Deuxième partie de l’entrevue avec le professeur
«Mark Carney aura les coudées franches» - Fodé-Moussa Keita
Par Christopher Chartier-Jacques, Directeur régional des contenus
Tous les signes laissent présager que les Vaudreuil-Soulangeois se réveilleront mardi avec un gouvernement majoritaire à Ottawa. Pour Fodé-Moussa Keita, professeur de sciences politiques au cégep de Valleyfield, il s’agit d’une certitude. Selon lui, une majorité de députés aussi avec ses pièges.

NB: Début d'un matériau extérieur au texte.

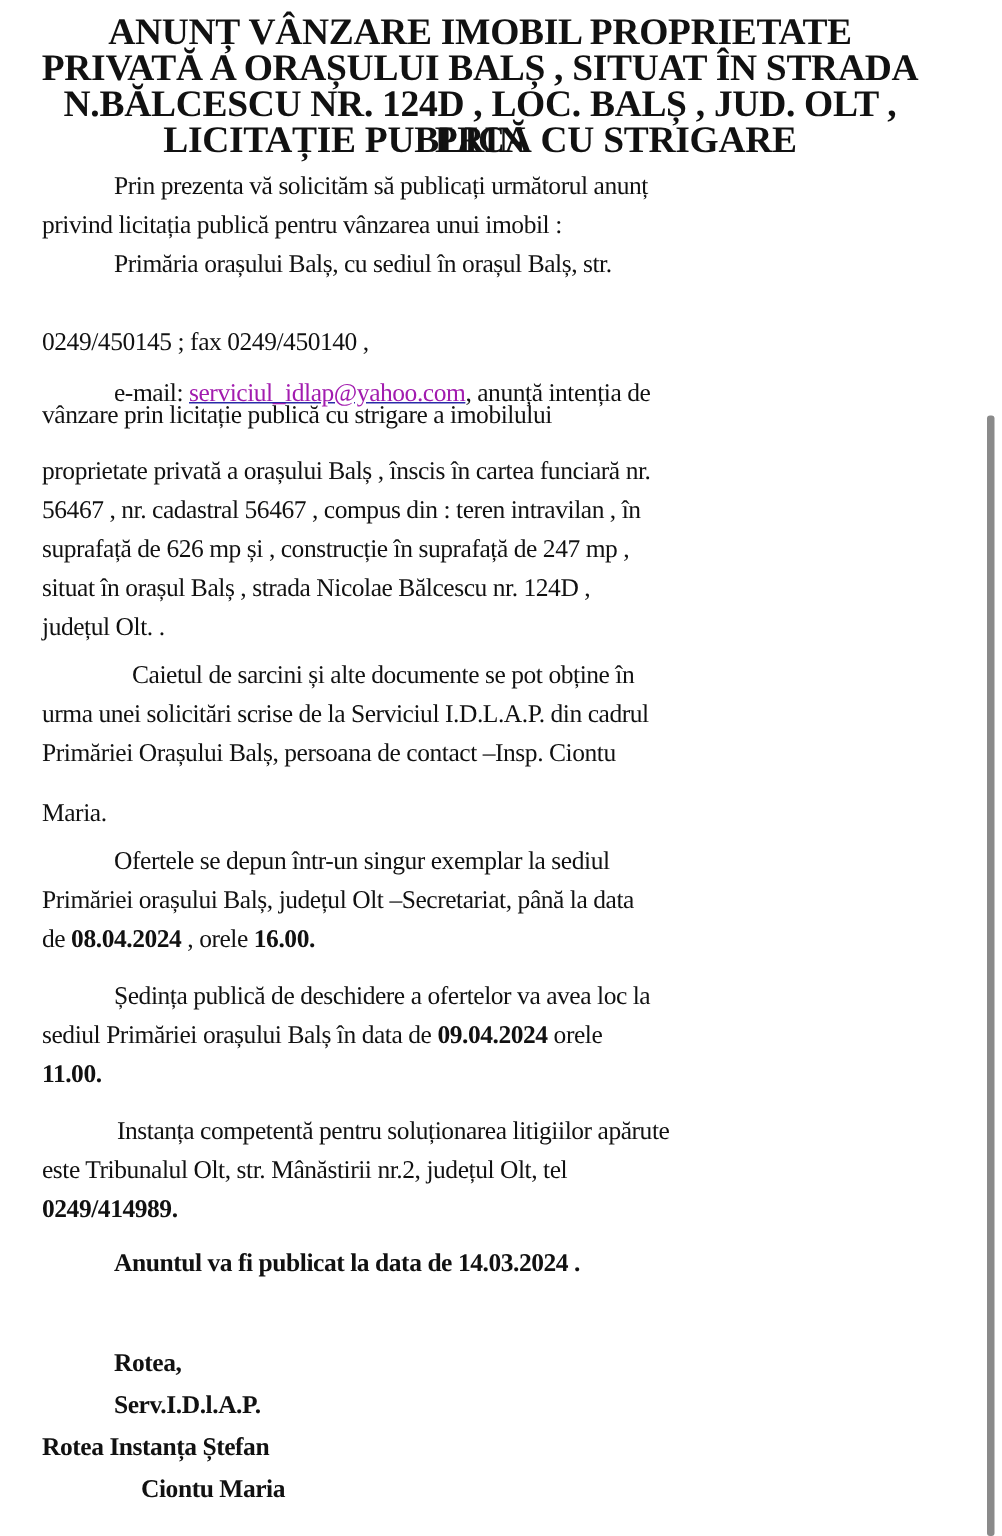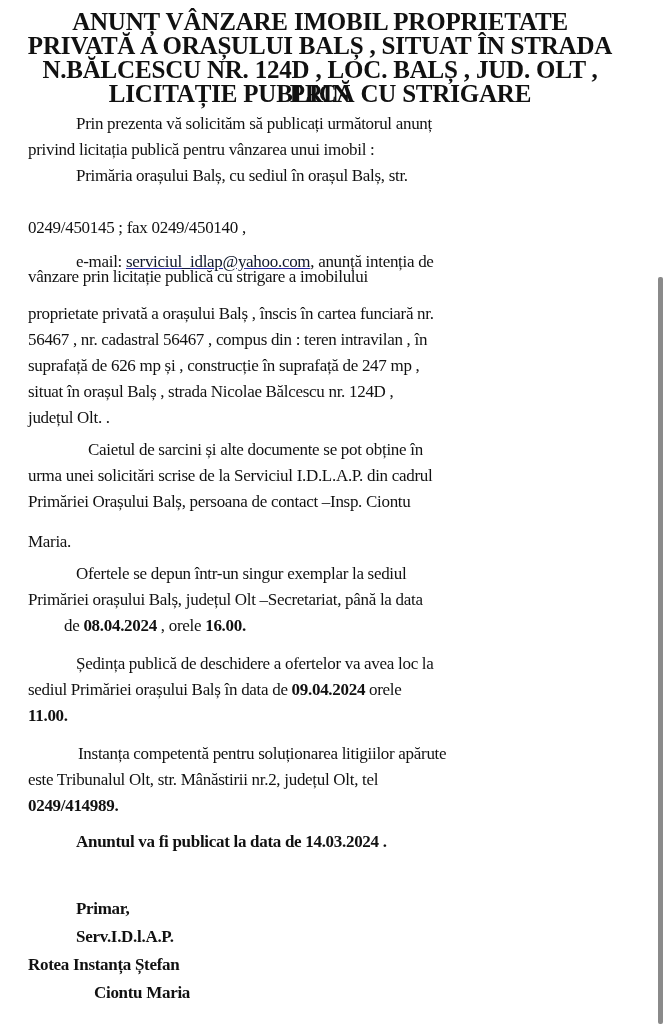--- a/index.html
+++ b/index.html
@@ -12,21 +12,21 @@
   .title {
     position: absolute; left: 20px; width: 600px;
     font-weight: bold; font-size: 25px; line-height: 24px;
     text-align: center; letter-spacing: -0.2px;
   }
   .line {
     position: absolute; left: 28px; white-space: nowrap;
     font-size: 17px; line-height: 26px; letter-spacing: -0.3px;
   }
   .b { font-weight: bold; }
-  .email { color: #0f172a; text-decoration: underline; text-decoration-color: #2a2aa8; }
+  .email { color: #a21caf; text-decoration: underline; text-decoration-color: #2a2aa8; }
   .scrollbar {
     position: absolute; left: 658px; top: 277px; width: 5px; height: 747px;
     background: #8a8a8a; border-radius: 2px;
   }
 </style>
 </head>
 <body>
 
 <div class="page">
 
@@ -52,35 +52,35 @@
   <div class="line" style="top:379px;">situat în orașul Balș , strada Nicolae Bălcescu nr. 124D ,</div>
   <div class="line" style="top:405px;">județul Olt. .</div>
 
   <div class="line" style="top:437px; left:88px;">Caietul de sarcini și alte documente se pot obține în</div>
   <div class="line" style="top:463px;">urma unei solicitări scrise de la Serviciul I.D.L.A.P. din cadrul</div>
   <div class="line" style="top:489px;">Primăriei Orașului Balș, persoana de contact –Insp. Ciontu</div>
   <div class="line" style="top:529px;">Maria.</div>
 
   <div class="line" style="top:561px; left:76px;">Ofertele se depun într-un singur exemplar la sediul</div>
   <div class="line" style="top:587px;">Primăriei orașului Balș, județul Olt –Secretariat, până la data</div>
-  <div class="line" style="top:613px;margin-left:36px;">
+  <div class="line" style="top:613px;">
     <span>de </span><span class="b">08.04.2024</span><span> , orele </span><span class="b">16.00.</span>
   </div>
 
   <div class="line" style="top:651px; left:76px;">Ședința publică de deschidere a ofertelor va avea loc la</div>
   <div class="line" style="top:677px;">
     <span>sediul Primăriei orașului Balș în data de </span><span class="b">09.04.2024</span><span> orele</span>
   </div>
   <div class="line b" style="top:703px;">11.00.</div>
 
   <div class="line" style="top:741px; left:78px;">Instanța competentă pentru soluționarea litigiilor apărute</div>
   <div class="line" style="top:767px;">este Tribunalul Olt, str. Mânăstirii nr.2, județul Olt, tel</div>
   <div class="line" style="top:793px;font-weight:bold;">0249/414989.</div>
 
   <div class="line b" style="top:829px; left:76px;">Anuntul va fi publicat  la data de  14.03.2024 .</div>
 
-  <div class="line b" style="top:896px; left:76px;">Primar,</div>
+  <div class="line b" style="top:896px; left:76px;">Rotea,</div>
   <div class="line b" style="top:924px; left:76px;">Serv.I.D.l.A.P.</div>
   <div class="line b" style="top:952px; left:28px;">Rotea Instanța Ștefan</div>
   <div class="line b" style="top:980px; left:94px;">Ciontu Maria</div>
 
   <div class="scrollbar"></div>
 </div>
 
 </body></html>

La règle est simple: le parti qui fait élire le plus de députés forme le gouvernement. Un gouvernement est minoritaire s’il fait élire plus de députés que les autres partis dans détenir plus de la moitié des 343 sièges à travers le Canada. Un gouvernement est majoritaire quand il dépasse ce seuil. Le nombre magique est donc 172. Il y a cependant une nuance. En effet, le parti au pouvoir nomme le président de la Chambre des communes parmi les députés élus. Ce député doit agir de façon neutre donc il ne votera que dans des circonstances extrêmes. Ainsi, pour détenir un gouvernement majoritaire et nommer le président de la Chambre, un parti doit pouvoir compter sur 173 députés élus.
Un gouvernement majoritaire peut dès lors faire adopter des projets de loi sans avoir à négocier avec les autres partis pour obtenir le nombre minimal de votes (50%+1). Le risque de se faire renverser par une coalition des autres partis disparaît presque totalement.
Voilà pour la théorie.
En pratique, après la transition de la députée Marilyn Gladu du Parti conservateur au Parti libéral, Mark Carney compte sur une équipe de 171 élus.
Rappelons que trois élections partielles se tiendront lundi: deux en Ontario et une à Terrebonne. Selon plusieurs analystes, tout porte à croire que le nombre de 173 sera franchi par l’équipe Carney.
Un PM en excellente position
« J’ai vérifié pour être sûr mais Mark Carney est le premier ministre avec le meilleur taux d’approbation un an après son élection depuis que ce genre de statistique est compilé », amorce Fodé-Moussa Keita.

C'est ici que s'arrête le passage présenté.